Tracking the Atlanta Streetcar in real time

The Atlanta Streetcar near the original Ebenezer Baptist Church in Atlanta. Georgia Tech researchers have developed a way to improve the timing of the streetcar, eliminating the need for schedules and reducing passenger wait time. (Photo: Spmarshall42 / Wikimedia Commons)

By Alyson Powell, Institute for People and Technology

Starting this summer, the Atlanta Streetcar will begin using a new real-time dispatching method developed at Georgia Tech that eliminates the need for schedules and cuts down on passenger wait times. Currently, the schedule on the Streetcar is not publicly available to passengers; they only know that streetcars run approximately every 10-15 minutes. Drivers, however, use a schedule in order to make sure the two or three vehicles are evenly spaced along the route. Schedules are made months in advance, though, without information about current operating conditions.

School of Civil and Environmental Engineering Assistant Professor Kari Watkins and Ph.D student Simon Berrebi have developed an algorithm that ensures each vehicle is spaced evenly along the 2.7 mile route in downtown Atlanta, maximizing the frequency of service. Unlike the current method, the Georgia Tech algorithm uses real-time information.

“Our method identifies a late streetcar and holds every proceeding vehicle to make sure that they will all be able to be dispatched with the same headway,” said Berrebi.
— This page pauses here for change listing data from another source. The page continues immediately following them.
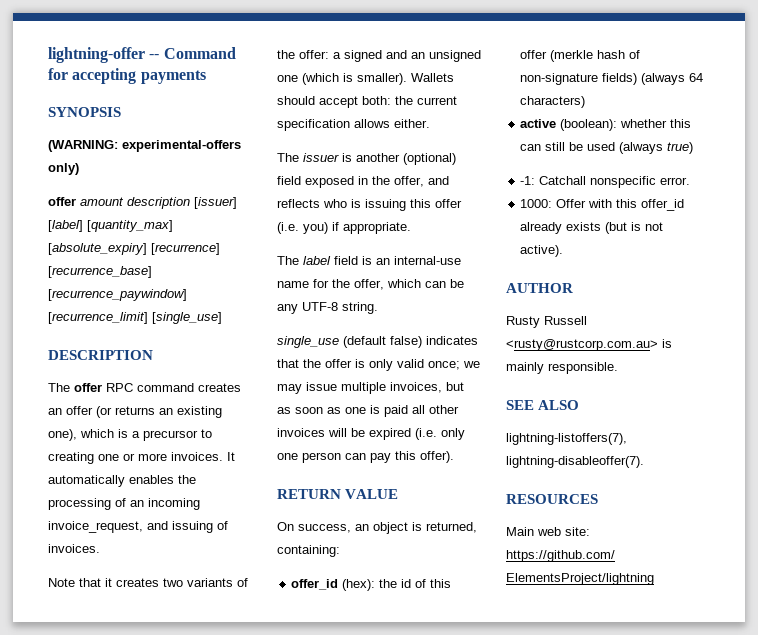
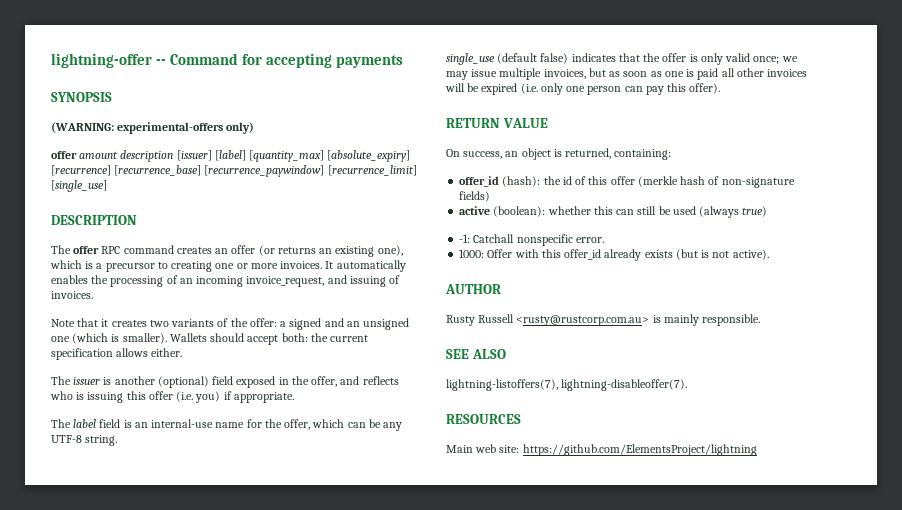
- offer_id (hex): the id of this offer (merkle hash of non-signature fields) (always 64 characters)
+ offer_id (hash): the id of this offer (merkle hash of non-signature fields)

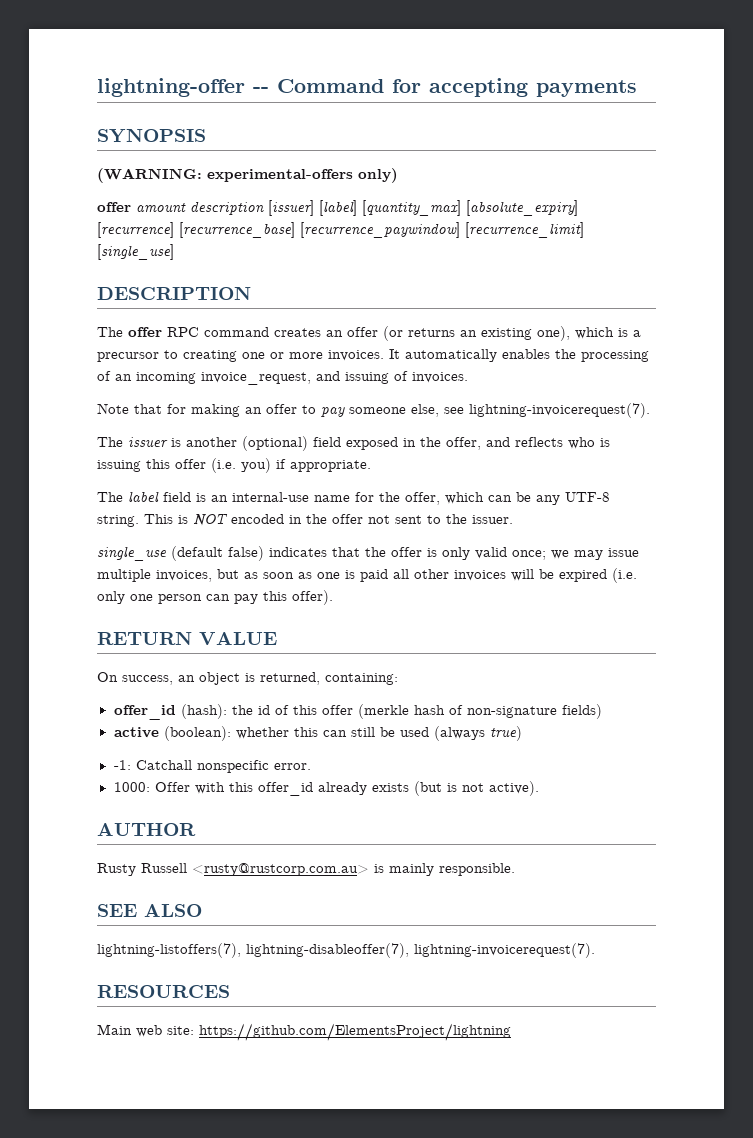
- Note that it creates two variants of the offer: a signed and an unsigned one (which is smaller). Wallets should accept both: the current specification allows either.
+ Note that for making an offer to pay someone else, see lightning-invoicerequest(7).
+ This is NOT encoded in the offer not sent to the issuer.
- lightning-listoffers(7), lightning-disableoffer(7).
+ lightning-listoffers(7), lightning-disableoffer(7), lightning-invoicerequest(7).

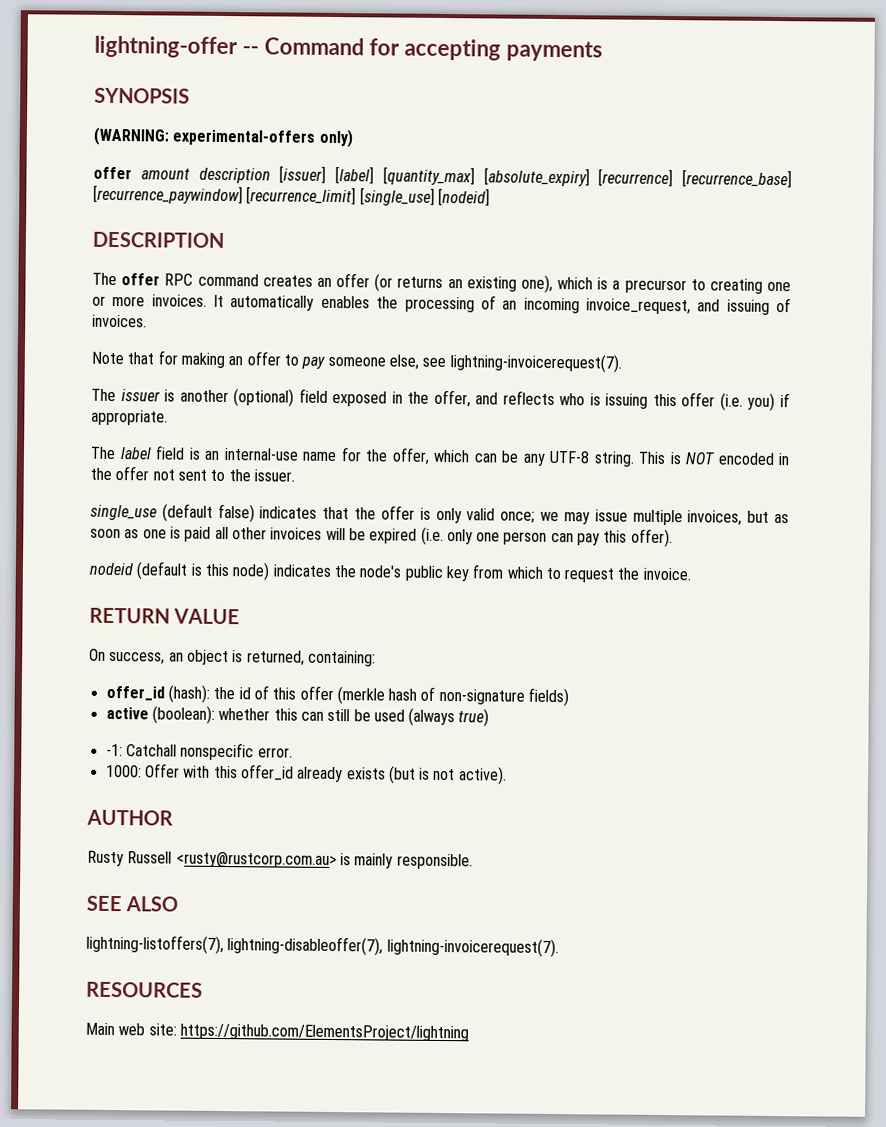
- offer amount description [issuer] [label] [quantity_max] [absolute_expiry] [recurrence] [recurrence_base] [recurrence_paywindow] [recurrence_limit] [single_use]
+ offer amount description [issuer] [label] [quantity_max] [absolute_expiry] [recurrence] [recurrence_base] [recurrence_paywindow] [recurrence_limit] [single_use] [nodeid]
+ nodeid (default is this node) indicates the node's public key from which to request the invoice.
One problem the researchers faced was the “urban canyon” effect where the GPS reception reverberates on buildings, or is blocked entirely, creating an error in the signal and causing the apparent GPS location of the vehicles to wander. Watkins and Berrebi worked with Research Scientist Bill Eason of the Georgia Tech Institute for People and Technology and the Georgia Tech Research Network Operations Center (GT-RNOC), and GT-RNOC Co-director Russ Clark to use a barometric pressure sensor. They found that the newest sensors, designed to be built into next-generation cell phones, are sensitive enough to detect changes in elevation of under a meter (3.3 feet). The sensor measures changes in elevation and allows for more accuracy in pinpointing the location of a streetcar in real-time.
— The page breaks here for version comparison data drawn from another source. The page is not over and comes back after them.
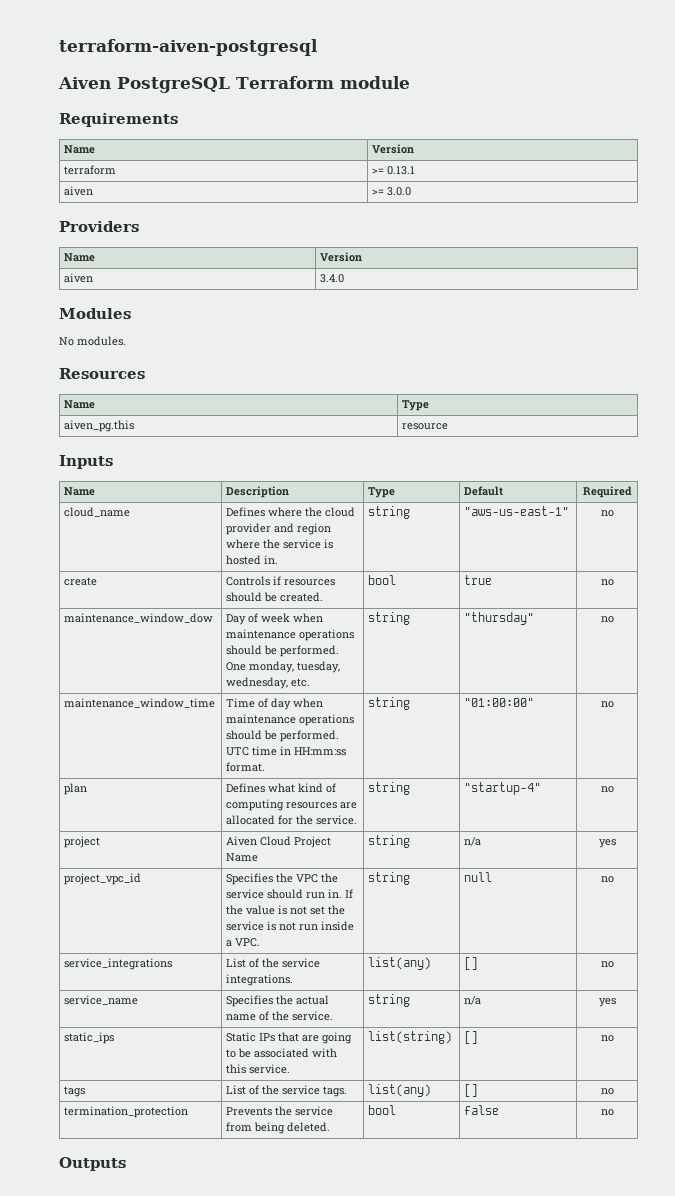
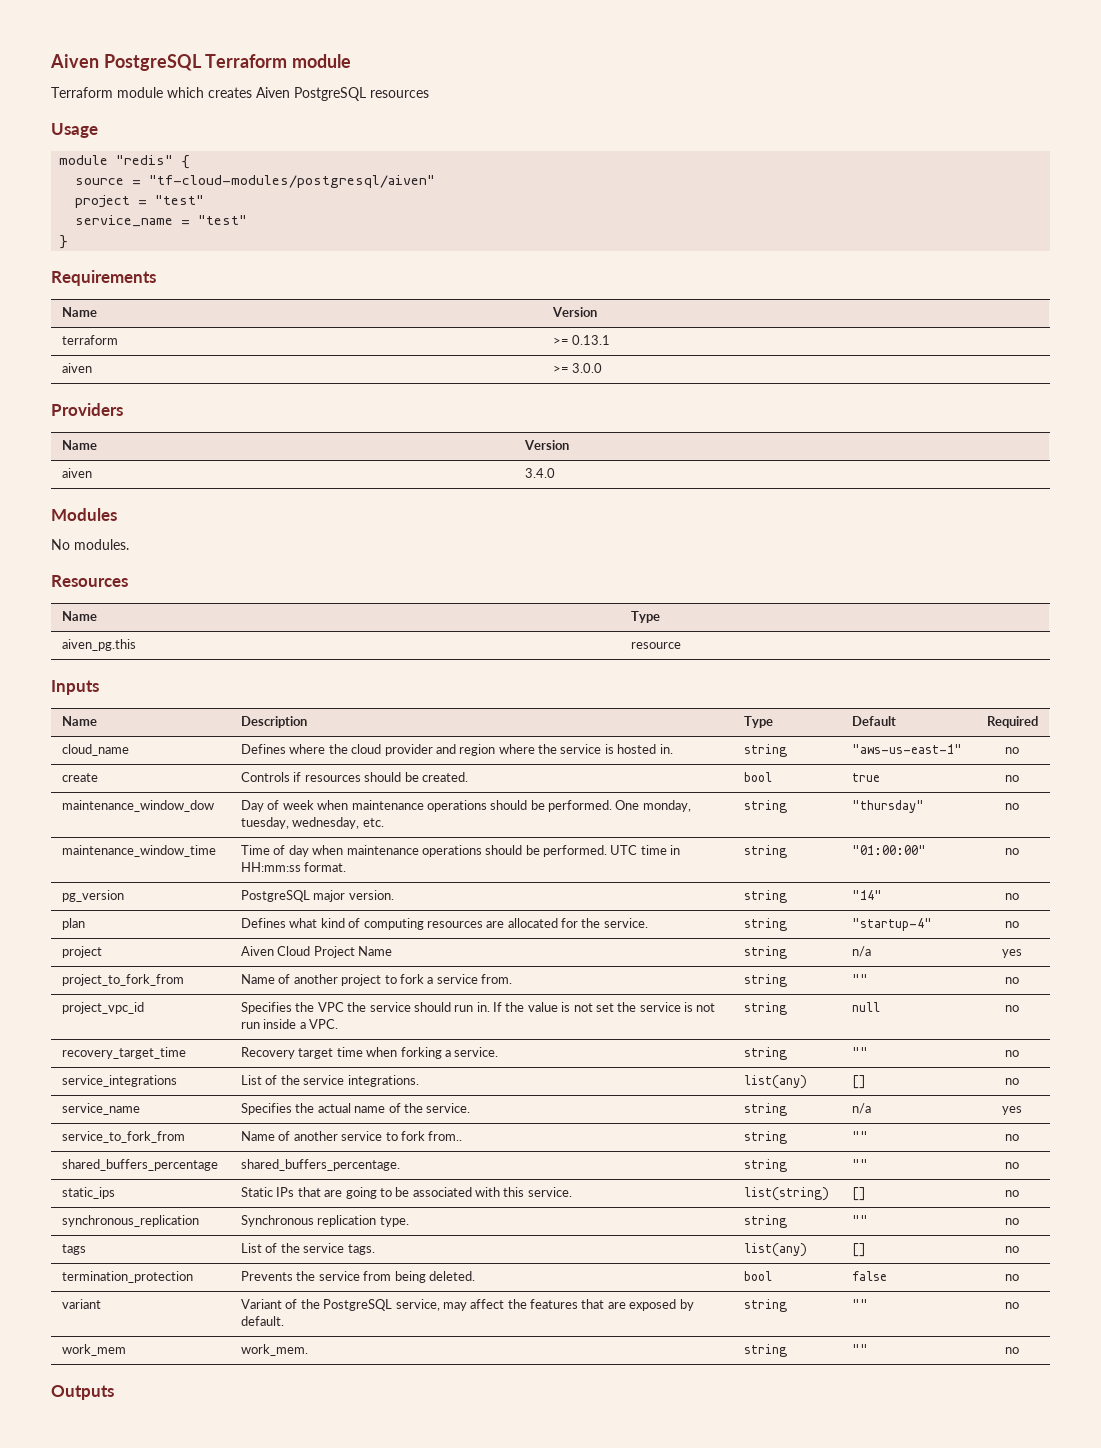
- terraform-aiven-postgresql
+ Terraform module which creates Aiven PostgreSQL resources
+ Usage
+ module "redis" {
+ source = "tf-cloud-modules/postgresql/aiven"
+ project = "test"
+ service_name = "test"
+ }
+ pg_version | PostgreSQL major version. | string | "14" | no
+ project_to_fork_from | Name of another project to fork a service from. | string | "" | no
+ recovery_target_time | Recovery target time when forking a service. | string | "" | no
+ service_to_fork_from | Name of another service to fork from.. | string | "" | no
+ shared_buffers_percentage | shared_buffers_percentage. | string | "" | no
+ synchronous_replication | Synchronous replication type. | string | "" | no
+ variant | Variant of the PostgreSQL service, may affect the features that are exposed by default. | string | "" | no
+ work_mem | work_mem. | string | "" | no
Georgia Tech Ph.D. student Simon Berrebi holds a barometric pressure sensor that measures elevation and pinpoints a streetcar in real-time. (Photo: Alyson Powell)
Georgia Tech Ph.D. student Simon Berrebi holds a barometric pressure sensor that measures elevation and pinpoints an Atlanta streetcar in real-time. (Photo: Alyson Powell)

“Connecting this with the urban canyon problem that we’ve been studying at GT-RNOC, it became clear that we can track the observed elevation changes along the vehicle’s path and match the elevation profile against the known profile for the given path,” said Eason. “Once you can tell where you are on that elevation curve, you can determine exactly where you are on the route.”

Dispatchers will advise drivers how long to stop at a control point located in Centennial Olympic Park, and mobile applications like OneBusAway, along with LED displays located at streetcar stops will notify passengers of expected arrival times. Researchers will work to expand this system to other transit routes in Atlanta and throughout the country.

This method is particularly easy for fixed routes like those that the streetcars travel. It becomes a bit more difficult for tracking the location of vehicles like buses that may have to detour off the planned route because of road closures and other obstructions, but the Georgia Tech research team is solving those problems, too.

“The uniqueness of this solution is that the sensor is self-contained and doesn’t depend on external signals (like from GPS satellites) or even comparative air pressure measurements taken at a second, fixed location,” explained Eason. “The algorithm we’ve created is robust enough to handle macro changes in atmospheric pressure as the weather changes, without affecting the ability to determine a vehicle’s location. It’s exciting to be developing new technologies like this, while applying them to real-world solutions that affect people’s lives and benefit the city we live in.”

Eason notes that this technique will only work in areas where the roads have enough rise and fall to create an elevation profile that we can follow. Coastal Florida might not be a good target area, but Atlanta certainly is.

Although the Atlanta Streetcar project has recently faced growing pains and a possible shutdown, Berrebi is hopeful that it will continue to expand and that Atlanta can one day have a public transit system similar to his native Paris.

“For me, public transportation is a way of life,” he said. “When I came to Atlanta I was shocked that public transit wasn’t what I was used to. I started working with Dr. Kari Watkins who had a mission to improve public transportation in Atlanta, and I was inspired immediately by her work and wanted to participate.”

The streetcar project is in partnership with the Georgia Tech Center for Urban Innovation and the City of Atlanta, and is funded by a GVU/IPaT Engagement Grant, which provides seed funding to conduct interdisciplinary research. Engagement grants are designed to foster new sorts of engagements and collaboration, whether internally or externally.